Have kids? Sure ... someday
An international survey of 17,500 women released last year by the AFA found that most respondents mistakenly thought their fertility began to decline at age 40. The countries surveyed included the United States, England, Sweden, Uganda, Germany, Israel, the Netherlands, Argentina and Turkey.
While it's true that fertility takes a nosedive at 40, the decline actually begins in a woman's late 20s and accelerates throughout her 30s at a rate of 3 percent to 5 percent per year. By age 40, a woman has just a 5 percent chance of getting pregnant naturally in any given month.
Even women who should know better, sometimes don’t — or maybe they're in denial, thinking they'll be the one to beat the odds. Dr. Richard Scott, director of reproductive endocrinology at the University of Medicine and Dentistry of New Jersey, says he recently saw a 45-year-old woman with a graduate degree in biology who said she wanted to get pregnant with her own eggs. But chances of that happening are slim.
While it’s true that, thanks to fertility treatments, many women get pregnant today who wouldn’t have a decade ago, Scott says, there still is a lot of misunderstanding about just what medicine can do to fight back the hands of time when it comes to baby-making.
“Clearly there’s a big gap out there,” he says.
Can't stop the clock
Dr. Richard Paulson, chief of reproductive medicine and infertility at the University of Southern California in Los Angeles, sees the same thing. “I think there’s still a huge level of ignorance about the biological clock,” he says.
Doctors can cheat time a bit by coaxing reluctant egg and sperm together, he says, but they can’t force aging, deteriorating eggs to miraculously make babies — and there's no indication science will make that happen any time soon.
“Our ability to reverse that is no more likely than our ability to reverse aging,” he says, but that point often is lost on women who feel they’re a specimen of health and wonder why they can't get pregnant.
It’s true that measures such as maintaining a healthy weight, avoiding sexually transmitted diseases and not smoking all can help prevent fertility problems, notes Dr. Sandra Carson, a professor of obstetrics and gynecology at Brown University and director of reproductive medicine and infertility at Women and Infants Hospital of Rhode Island in Providence.

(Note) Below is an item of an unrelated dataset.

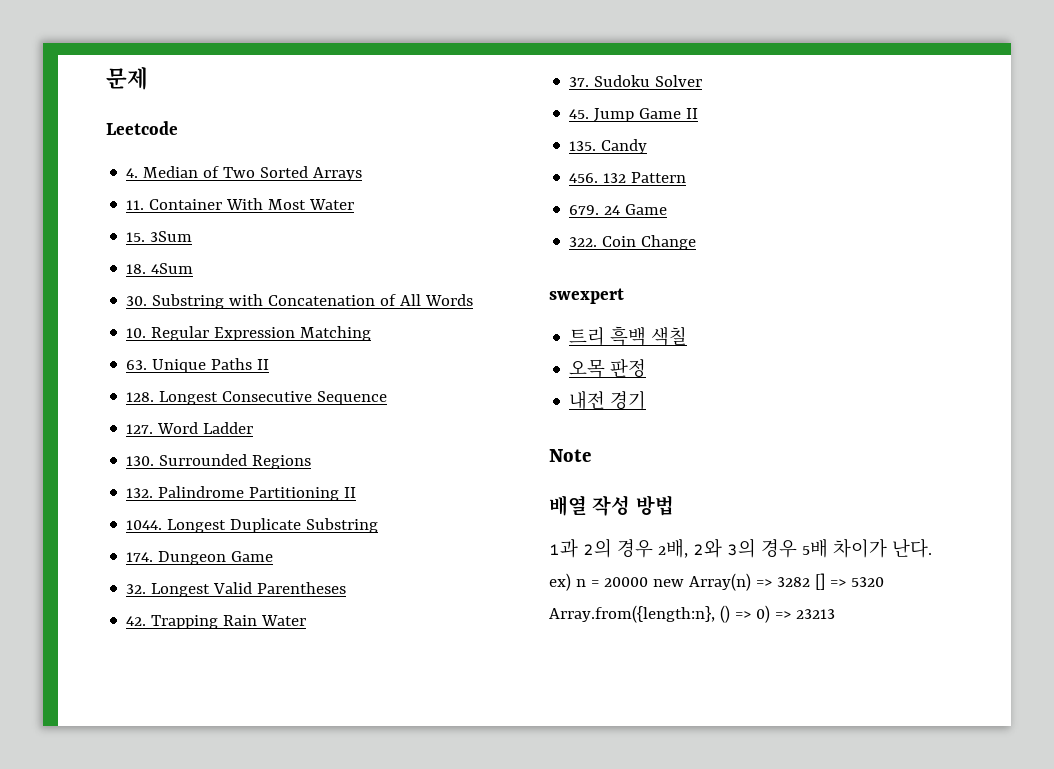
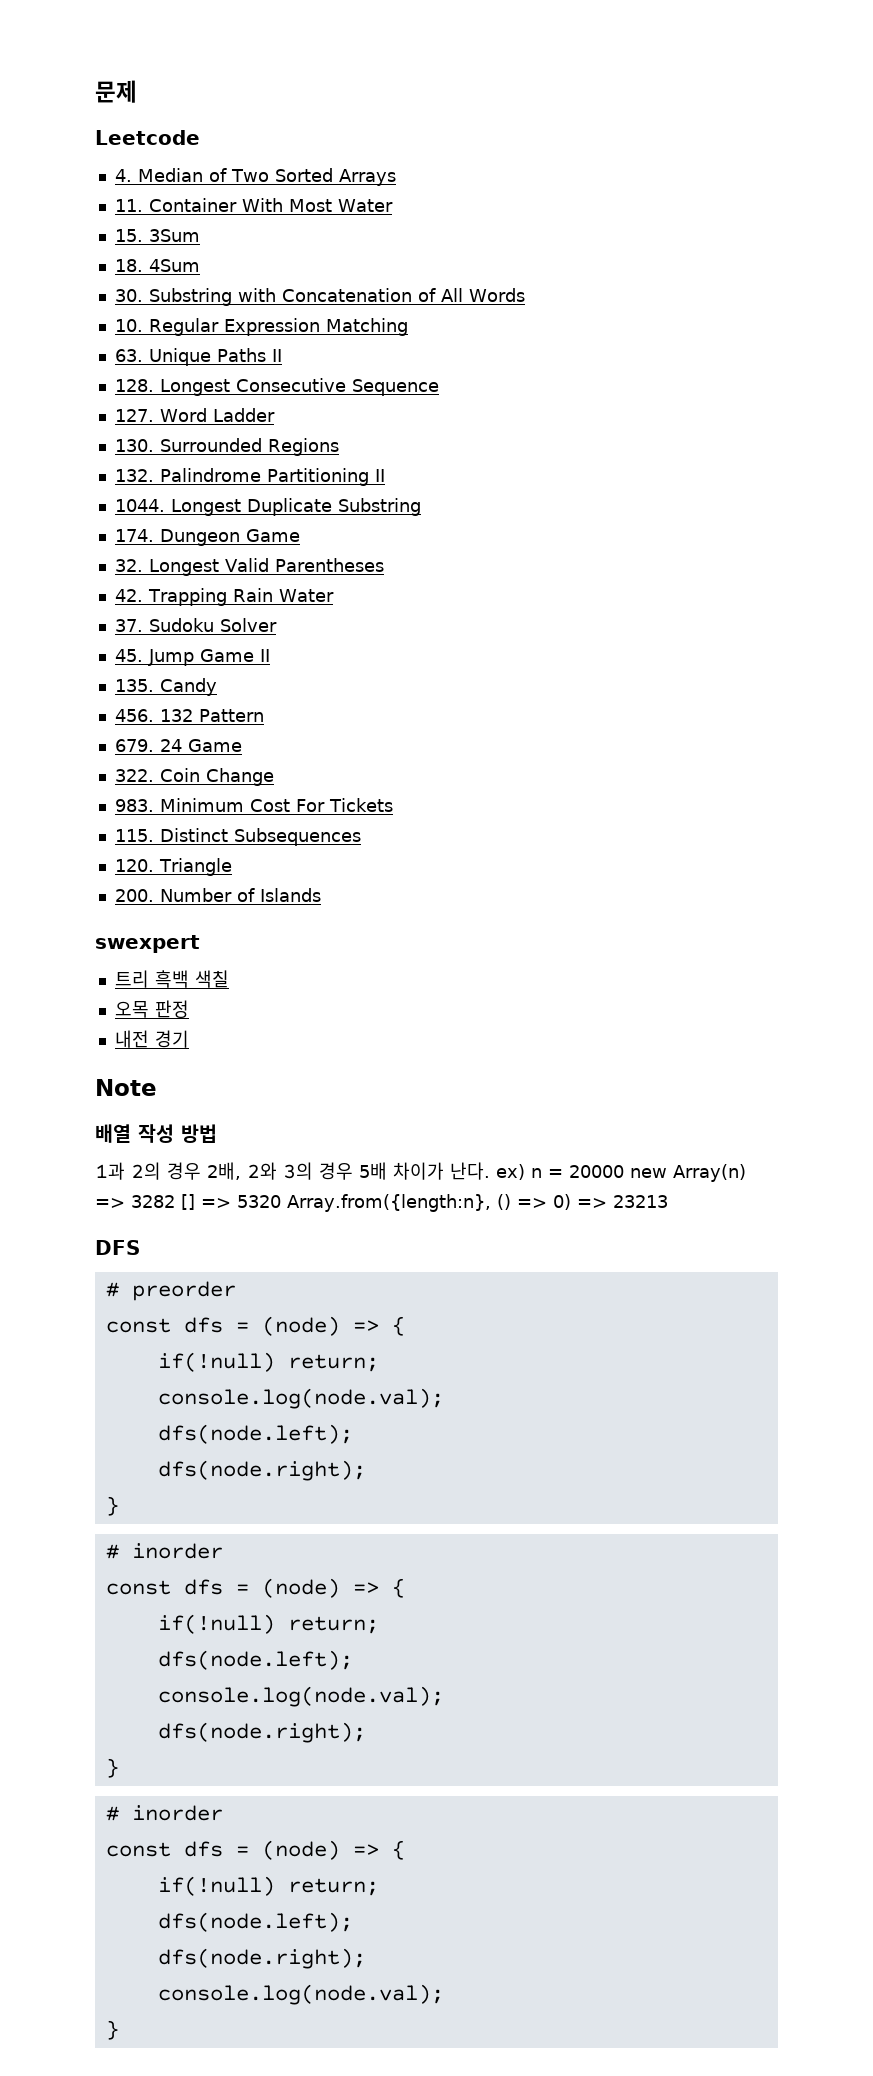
(697, 242) none -> [114,798,393,812] [114,828,361,846] [114,858,232,876] [114,888,321,902] // 983. Minimum Cost For Tickets // 115. Distinct Subsequences // 120. Triangle // 200. Number of Islands
(835, 614) none -> [95,1240,140,1255] [105,1281,236,1301] [105,1316,405,1336] [157,1352,379,1372] [157,1388,444,1409] [157,1424,353,1444] [157,1460,366,1481] [105,1496,119,1516] [105,1543,223,1559] [105,1578,405,1598] [157,1614,379,1634] [157,1650,353,1670] [157,1686,444,1707] [157,1722,366,1743] [105,1758,119,1778] [105,1805,223,1821] [105,1840,405,1860] [157,1876,379,1896] [157,1912,353,1932] [157,1948,366,1969] [157,1984,444,2005] [105,2020,119,2040] // DFS // # preorder // const dfs = (node) => { // if(!null) return; // console.log(node.val); // dfs(node.left); // dfs(node.right); // } // # inorder // const dfs = (node) => { // if(!null) return; // dfs(node.left); // console.log(node.val); // dfs(node.right); // } // # inorder // const dfs = (node) => { // if(!null) return; // dfs(node.left); // dfs(node.right); // console.log(node.val); // }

But being healthy isn’t enough to override the biological clock. Fit women in their mid to late 30s can be “incredulous” that they can’t get pregnant, Carson says. “Just because you’re healthy doesn’t necessarily mean that you’ll be fertile.”
Carson was involved with a campaign launched by the American Society for Reproductive Medicine in 2001 that aimed to educate women about the age-related decline in fertility. But that campaign didn’t sit well with a lot of women who felt that doctors, many of them older men, were trying to tell young women that they should trade in their careers for the mommy track — and stay home barefoot and pregnant.
Carson believes the campaign did help some to raise awareness about a woman’s biological clock but that many couples today still aren’t deciding to start their families sooner.
“I’m concerned that it just makes women worry more and not really change their decisions,” she says.
Couples in their late 20s and early 30s often are still career-focused and they may be waiting to buy a car or a house. Or, like Steve Houghtaling of Kalispell, Mont., they just want to enjoy some more child-free years.
"I became a father at age 39 only because I was having too much fun," he says.
It also was important, though, for Houghtaling, now 54, who works as a quality assurance specialist at a call center, to be able to provide well for his family. "I did want to better myself to be able to offer a good life for not only my wife but my children," he says. "I didn't want to scrape by like my parents did."
As was the case with Houghtaling, priorities with men and women who delay having children often shift to starting a family by the time they're in their late 30s, but by then it may be too late for some.